From a lean perspective, there are two major problems with this cycle of responsiveness. First, there's the waste of overproduction. I've argued before that if the only thing you're providing your customers is a fast response, you'll soon be replaced by someone cheaper in Shenzen or Mumbai. Your job is to provide real value -- value which most of the time doesn't need to be delivered within 12 minutes of receipt of the email. In other words, being "on" all the time isn't necessarily what your customer needs. Yes, your customer may appreciate it, but that doesn't mean that they need it. And that, from a lean perspective, is overproduction.

Second, the cycle of responsiveness prevents (or at least impairs) the ability to do kaizen and reflection. If you're always "on" and responding to customers, you never have the time to stop, to reflect, to figure out how to improve your processes and systems. You end up racing faster and faster in a desperate attempt to stay in the same place on the treadmill, like George Jetson.

Perlow provides valuable suggestions for how to break the cycle. Check them out here.



"I'm not stressed out."

Mark Graban tells the following story about his visit to VIBCO:

The two women who were working at the front desk (answering phone calls and customer requests, among other duties) were describing the impact of Lean on their work – how they standardized many of their activities and applied a Kaizen mindset to making their work easier. There were lots of little Lean improvements in place, stuff they had worked on themselves. They mentioned how they were able to get much more done during their day.

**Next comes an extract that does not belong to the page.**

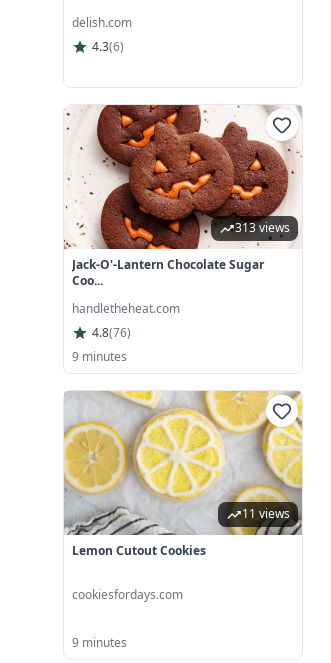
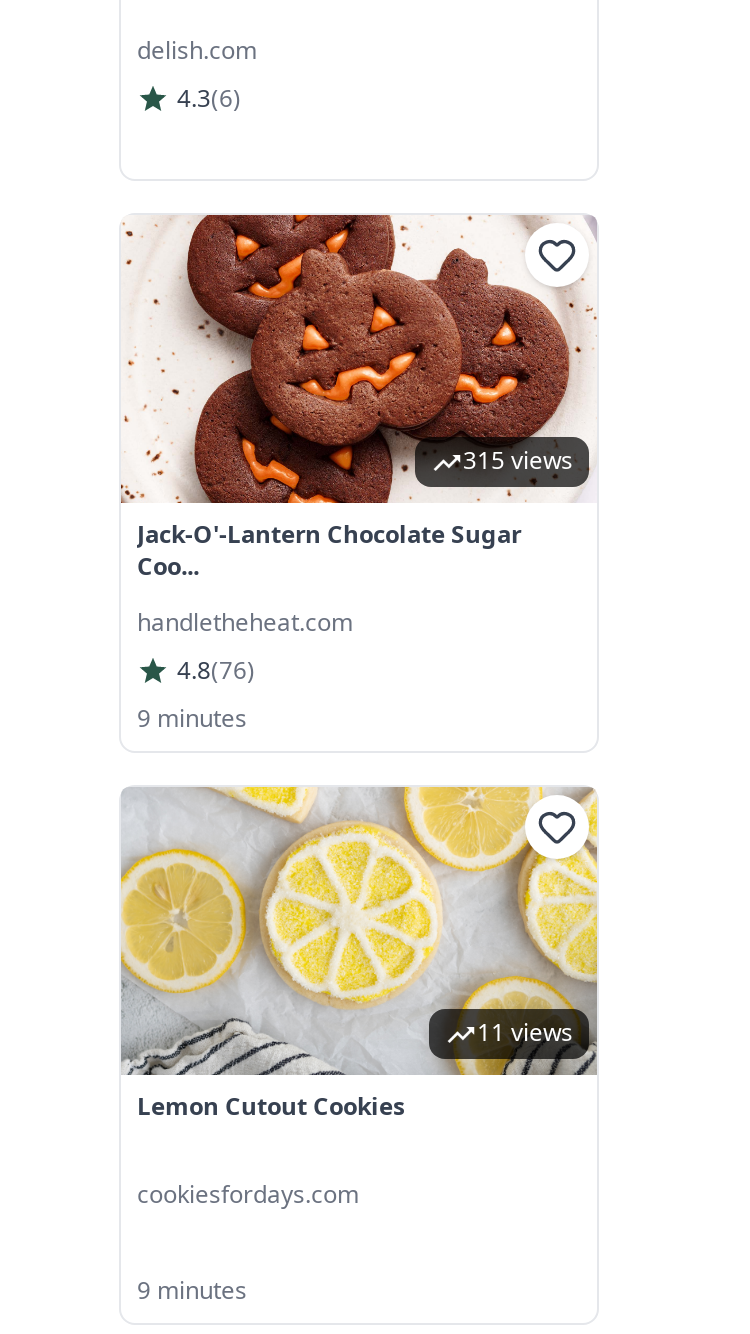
- 313 views
+ 315 views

A visiting healthcare executive asked one of the women if she was working harder as a result of those changes. She responded,

It doesn’t feel like I’m working harder. I’m not stressed out. I’m getting more done and there’s a sense of accomplishment.

There's an important point here, and it's easy to miss. Generally speaking, the front desk job is incredibly demanding: there's no time for planning and there's no predictability to the schedule -- when you're working the phones and tending to the front door, you have no idea what's coming through the door or when. In a lot of respects, it's a lot like working in the emergency department at a hospital: you never know what kind of patient will come through the door next.

What's noteworthy is that even in a position where the worker has to be immediately responsive to the unpredictable incoming work (after all, they can't just not answer the phones, or lock the front door), they were able to standardize some element of their activities and make those activities easier. And the establishment of standardization resulted in less stress and more work completed. (Not to mention that nice feeling of accomplishment.)

If you're reading this blog, there's an excellent chance that you're not a receptionist, and therefore that your job allows for a more measured response time. For the most part, you don't have to answer the phone on the first ring, or respond to an email within a minute of its arrival (even if you feel you do). Think about the effect that standardizing -- and improving -- some of your work could have on your ability to accomplish your work.

Analyze your responsibilities. Break out the recurring, predictable work (ordering supplies, processing email, dictating cases) from the creative, unpredictable work (writing ad copy, choosing a color palette for the product line, choosing a medication protocol). Standardize and kaizen the predictable stuff. Get more work done. With less stress.

If a receptionist can do it, you can too.